■ YOUR OBJECTIVE
Copy verbatim the block of lines in the entries below whose first line contains "to fetch then." and whose last line contains "State: is queued/started/blocked/completed/abandoned". Leave out all other lines.

[Revision tracking records]
***

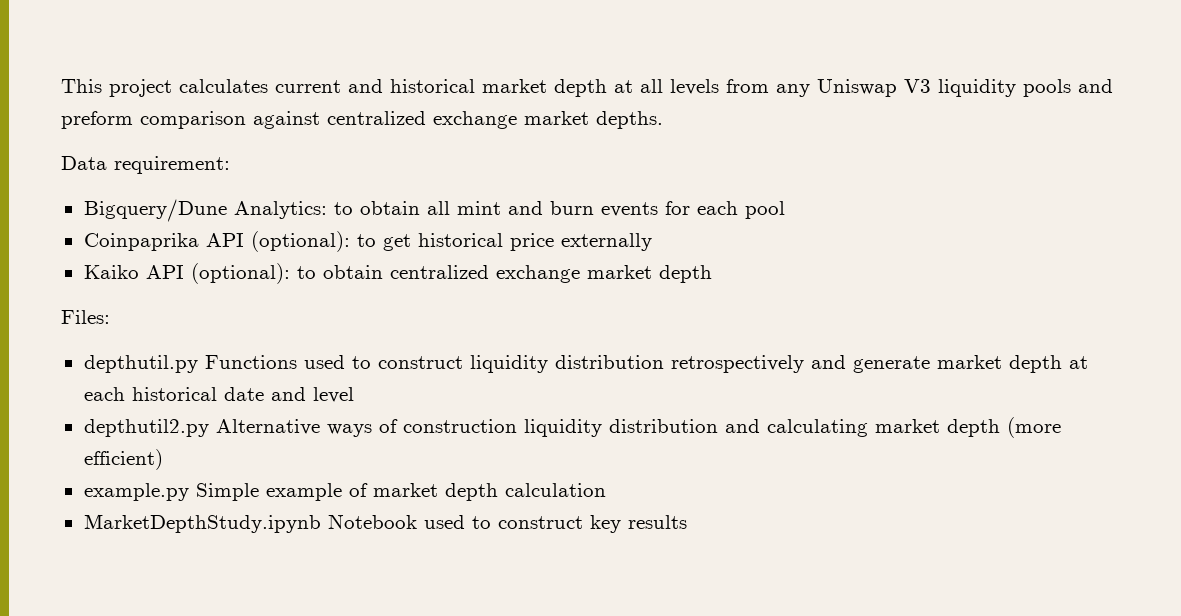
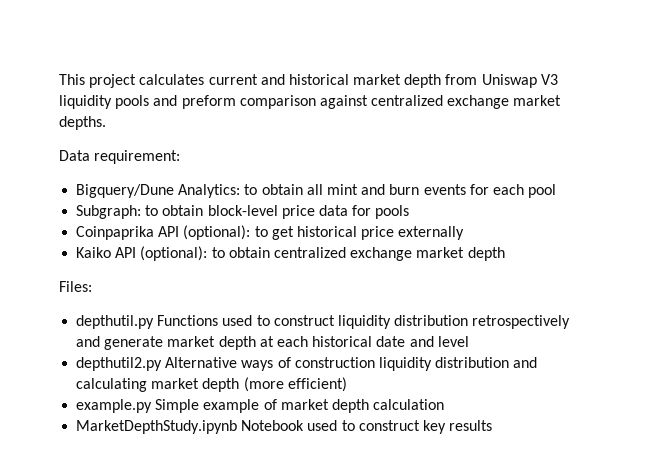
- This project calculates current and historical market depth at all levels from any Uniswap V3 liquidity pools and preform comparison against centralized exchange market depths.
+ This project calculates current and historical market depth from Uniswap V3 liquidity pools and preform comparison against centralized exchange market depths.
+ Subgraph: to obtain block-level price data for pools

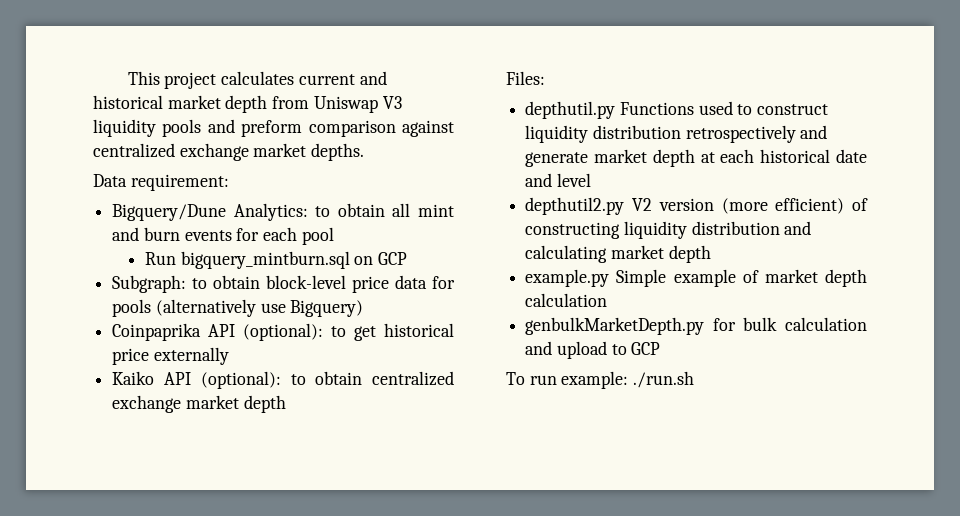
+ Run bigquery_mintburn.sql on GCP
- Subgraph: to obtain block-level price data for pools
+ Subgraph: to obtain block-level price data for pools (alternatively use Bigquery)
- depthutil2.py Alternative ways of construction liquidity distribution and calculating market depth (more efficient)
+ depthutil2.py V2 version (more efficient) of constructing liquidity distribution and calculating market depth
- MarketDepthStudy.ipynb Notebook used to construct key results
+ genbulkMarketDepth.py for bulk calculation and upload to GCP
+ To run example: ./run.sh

***

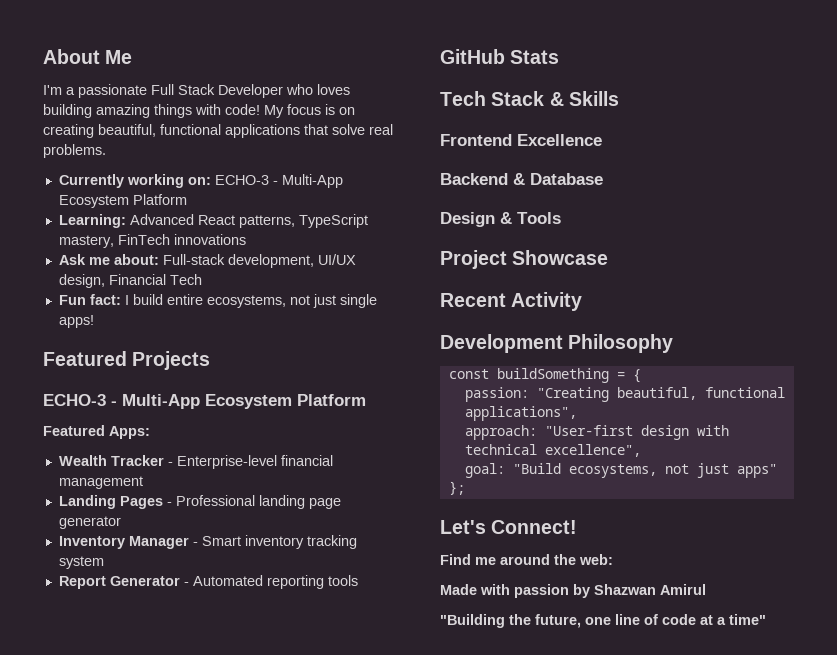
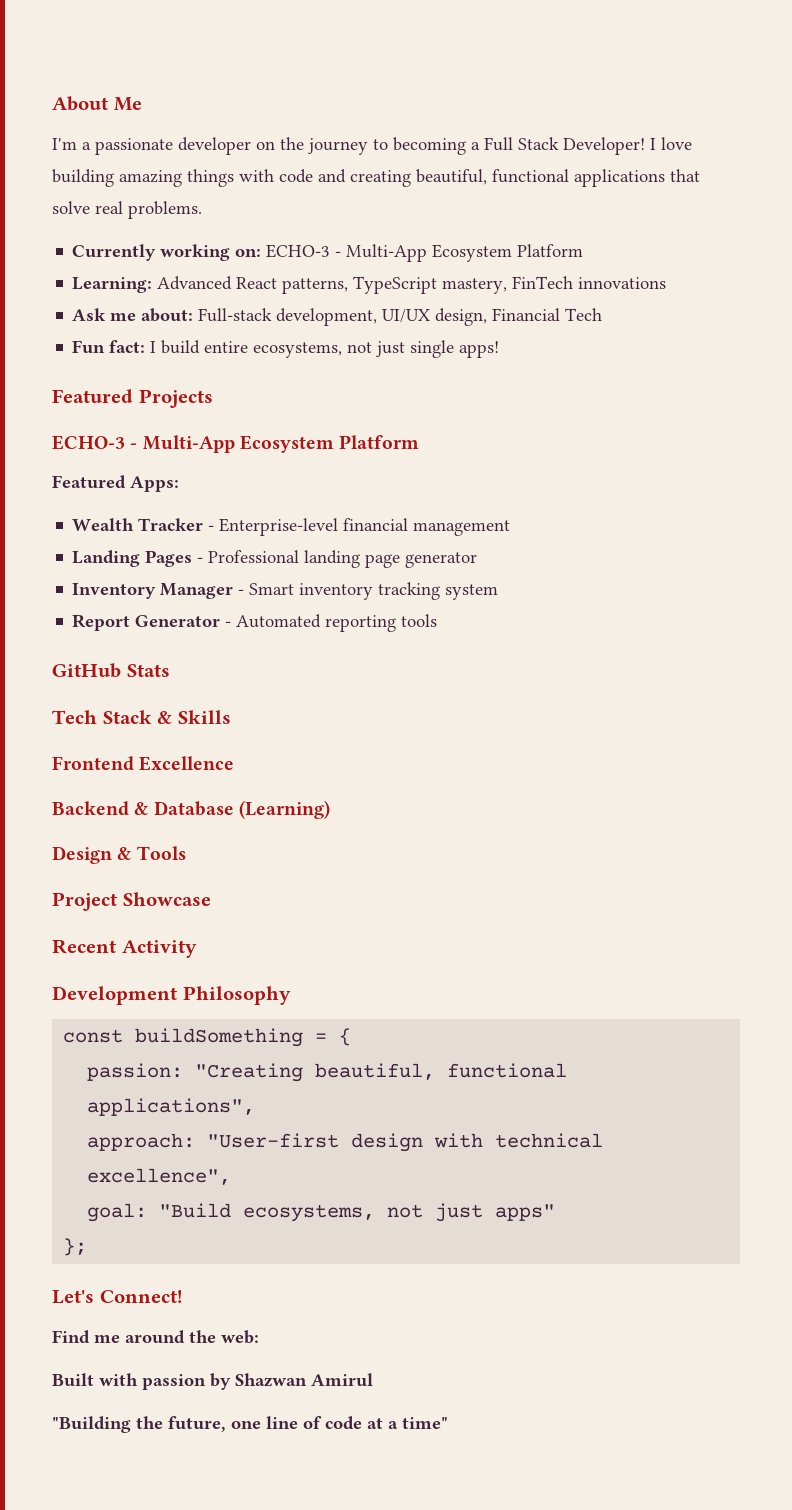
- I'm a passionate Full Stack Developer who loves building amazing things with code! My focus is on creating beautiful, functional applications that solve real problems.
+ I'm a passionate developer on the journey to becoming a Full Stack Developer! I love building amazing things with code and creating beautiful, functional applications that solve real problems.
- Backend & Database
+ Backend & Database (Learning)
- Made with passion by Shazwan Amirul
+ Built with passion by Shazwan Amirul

***

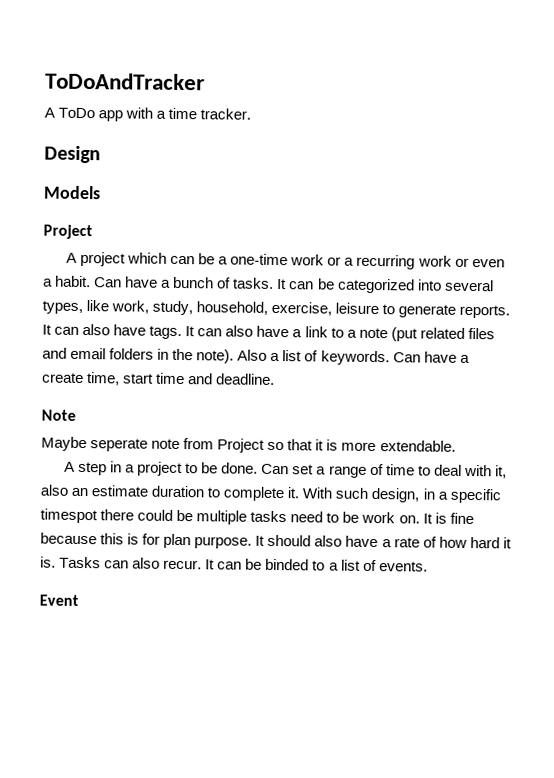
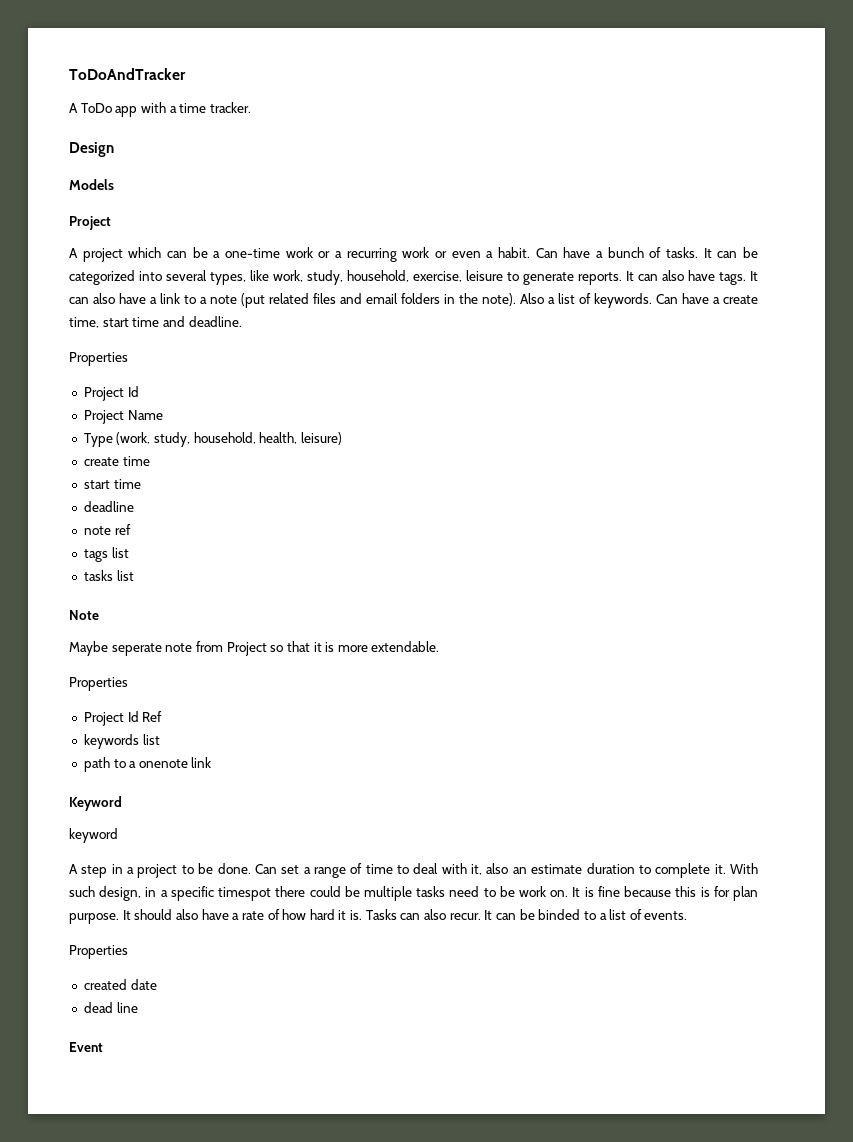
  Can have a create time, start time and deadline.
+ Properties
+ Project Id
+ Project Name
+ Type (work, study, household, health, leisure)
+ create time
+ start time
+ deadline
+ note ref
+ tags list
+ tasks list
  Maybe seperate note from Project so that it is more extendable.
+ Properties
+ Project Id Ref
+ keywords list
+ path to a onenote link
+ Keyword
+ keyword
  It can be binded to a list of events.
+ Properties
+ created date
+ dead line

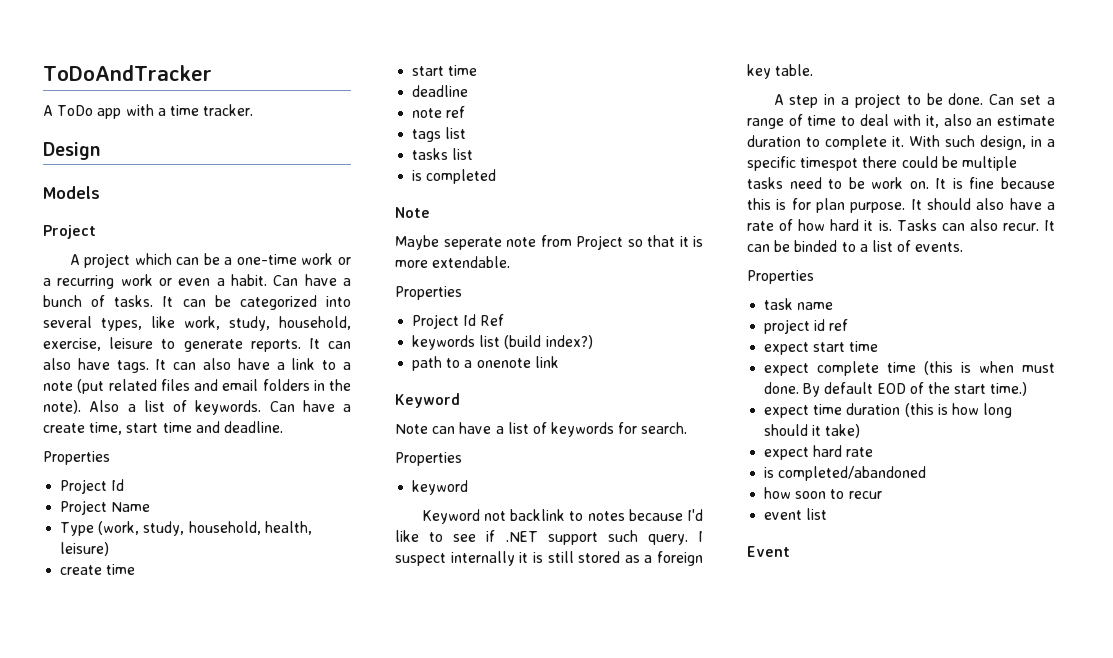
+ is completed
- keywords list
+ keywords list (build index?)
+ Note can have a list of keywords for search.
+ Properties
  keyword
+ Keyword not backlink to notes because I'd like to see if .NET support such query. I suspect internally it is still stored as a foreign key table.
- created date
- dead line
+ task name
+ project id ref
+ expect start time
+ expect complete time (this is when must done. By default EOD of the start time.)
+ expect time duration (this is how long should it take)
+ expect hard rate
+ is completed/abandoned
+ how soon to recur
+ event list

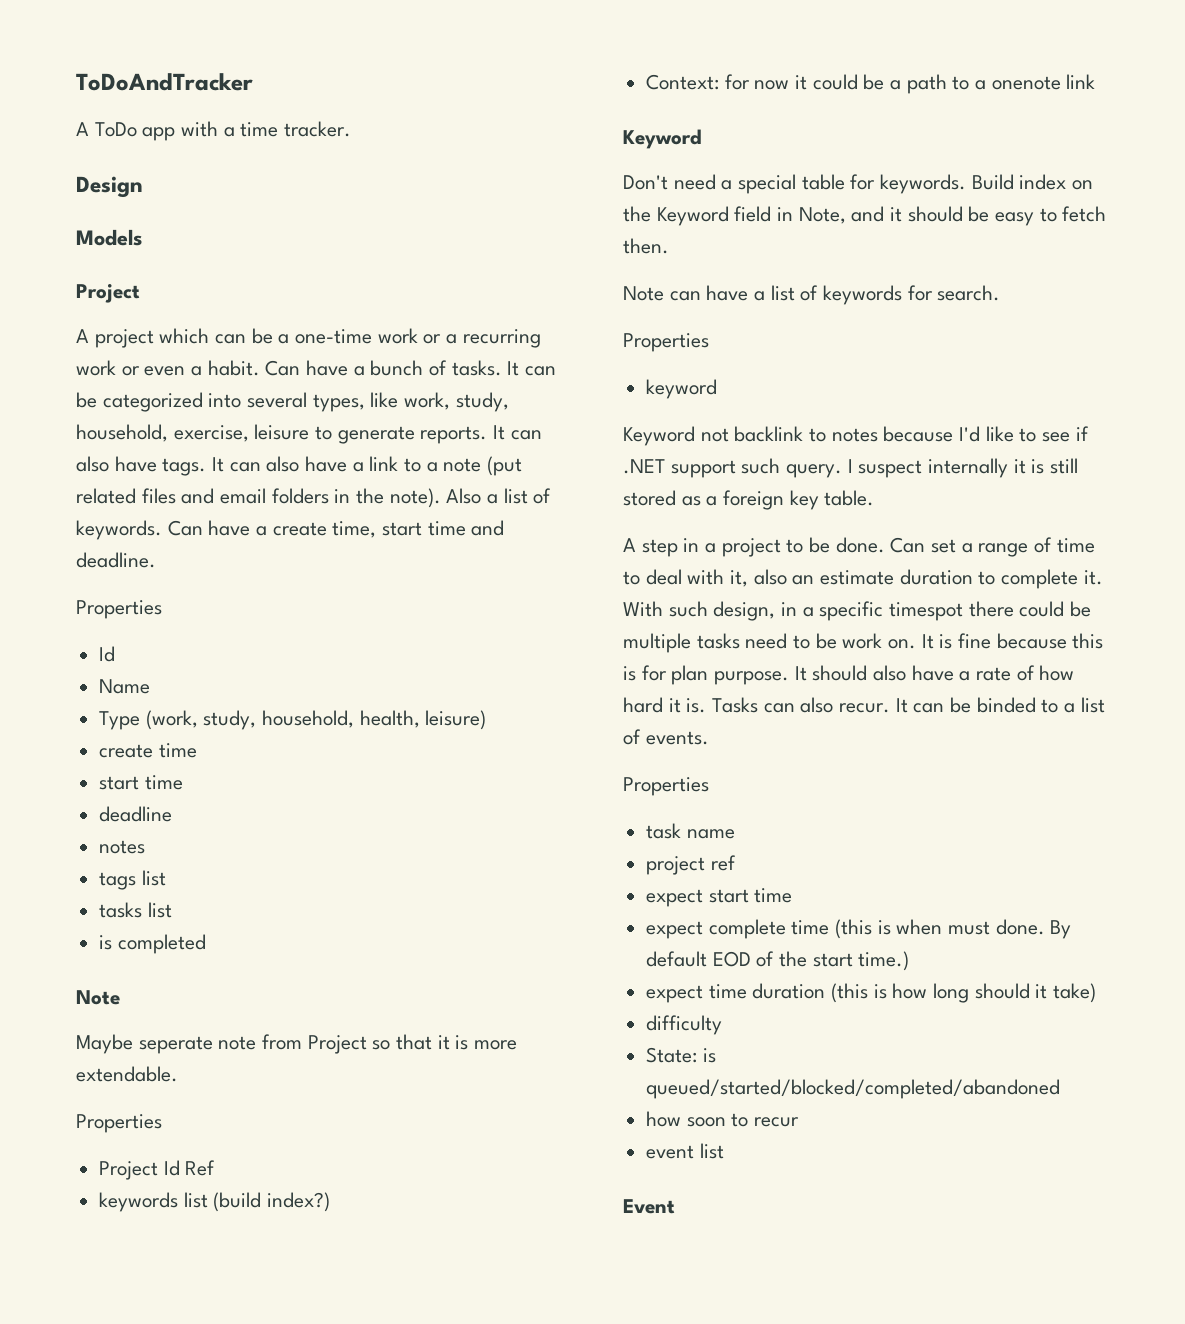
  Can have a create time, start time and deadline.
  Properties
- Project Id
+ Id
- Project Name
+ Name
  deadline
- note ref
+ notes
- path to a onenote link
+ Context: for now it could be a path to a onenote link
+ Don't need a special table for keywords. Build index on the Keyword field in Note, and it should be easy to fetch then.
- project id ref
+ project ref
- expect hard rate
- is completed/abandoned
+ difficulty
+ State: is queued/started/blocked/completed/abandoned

***

■ RESPONSE
+ Don't need a special table for keywords. Build index on the Keyword field in Note, and it should be easy to fetch then.
- project id ref
+ project ref
- expect hard rate
- is completed/abandoned
+ difficulty
+ State: is queued/started/blocked/completed/abandoned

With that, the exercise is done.